Data shown:
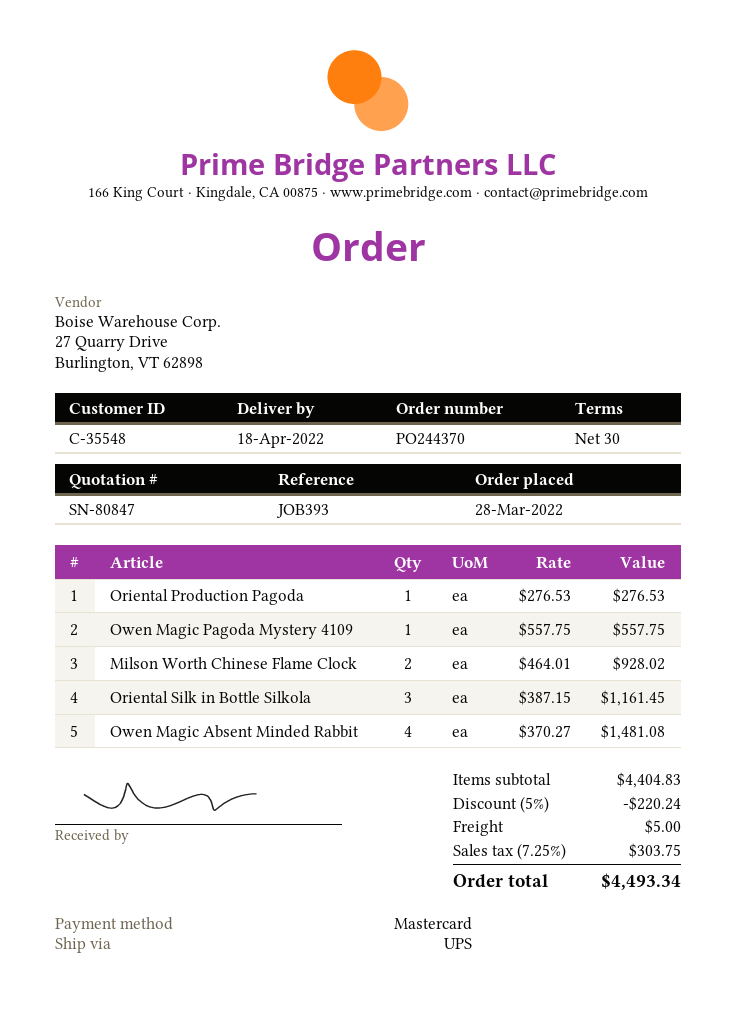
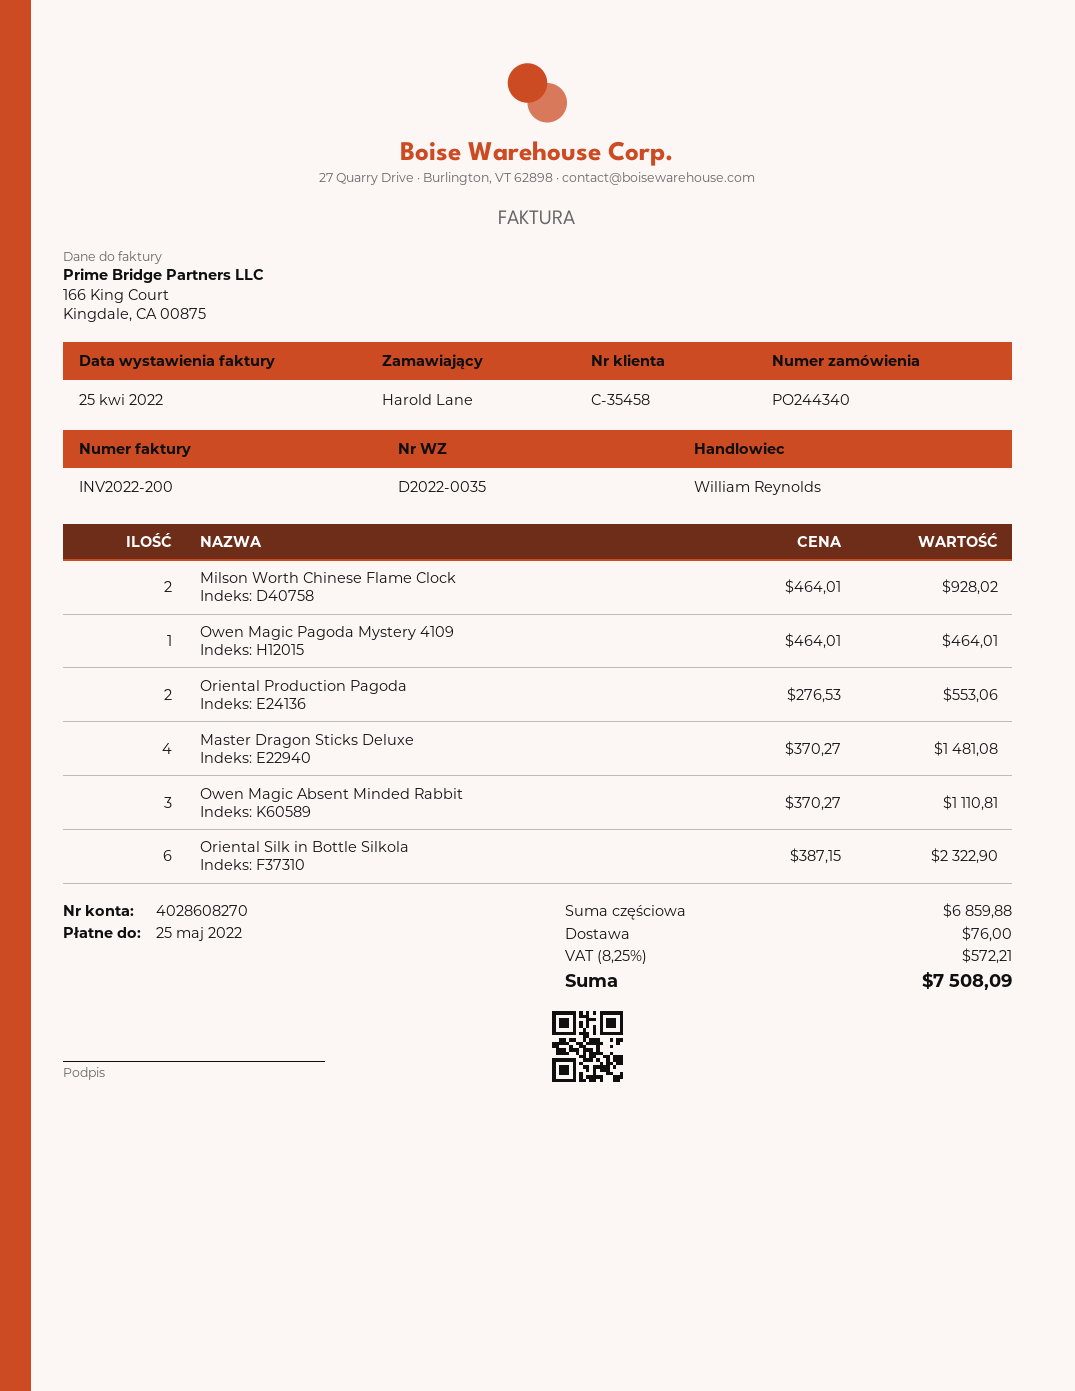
order number: PO244370 -> PO244340
customer number: C-35548 -> C-35458
Oriental Production Pagoda: 1 x 276.53 = 276.53 -> 2 x 276.53 = 553.06
Owen Magic Pagoda Mystery 4109: 1 x 557.75 = 557.75 -> 1 x 464.01 = 464.01
Oriental Silk in Bottle Silkola: 3 x 387.15 = 1161.45 -> 6 x 387.15 = 2322.90
Owen Magic Absent Minded Rabbit: 4 x 370.27 = 1481.08 -> 3 x 370.27 = 1110.81
Master Dragon Sticks Deluxe: none -> 4 x 370.27 = 1481.08
subtotal: 4404.83 -> 6859.88
discount: 5% = 220.24 -> none
shipping: 5.00 -> 76.00
tax: 7.25% = 303.75 -> 8.25% = 572.21
total: 4493.34 -> 7508.09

Activity:
Copy out the lines starting at the one containing "Oriental Production Pagoda: 1" and ending with the last line of the entries. Include nothing else.

Worked solution:
Oriental Production Pagoda: 1 x 276.53 = 276.53 -> 2 x 276.53 = 553.06
Owen Magic Pagoda Mystery 4109: 1 x 557.75 = 557.75 -> 1 x 464.01 = 464.01
Oriental Silk in Bottle Silkola: 3 x 387.15 = 1161.45 -> 6 x 387.15 = 2322.90
Owen Magic Absent Minded Rabbit: 4 x 370.27 = 1481.08 -> 3 x 370.27 = 1110.81
Master Dragon Sticks Deluxe: none -> 4 x 370.27 = 1481.08
subtotal: 4404.83 -> 6859.88
discount: 5% = 220.24 -> none
shipping: 5.00 -> 76.00
tax: 7.25% = 303.75 -> 8.25% = 572.21
total: 4493.34 -> 7508.09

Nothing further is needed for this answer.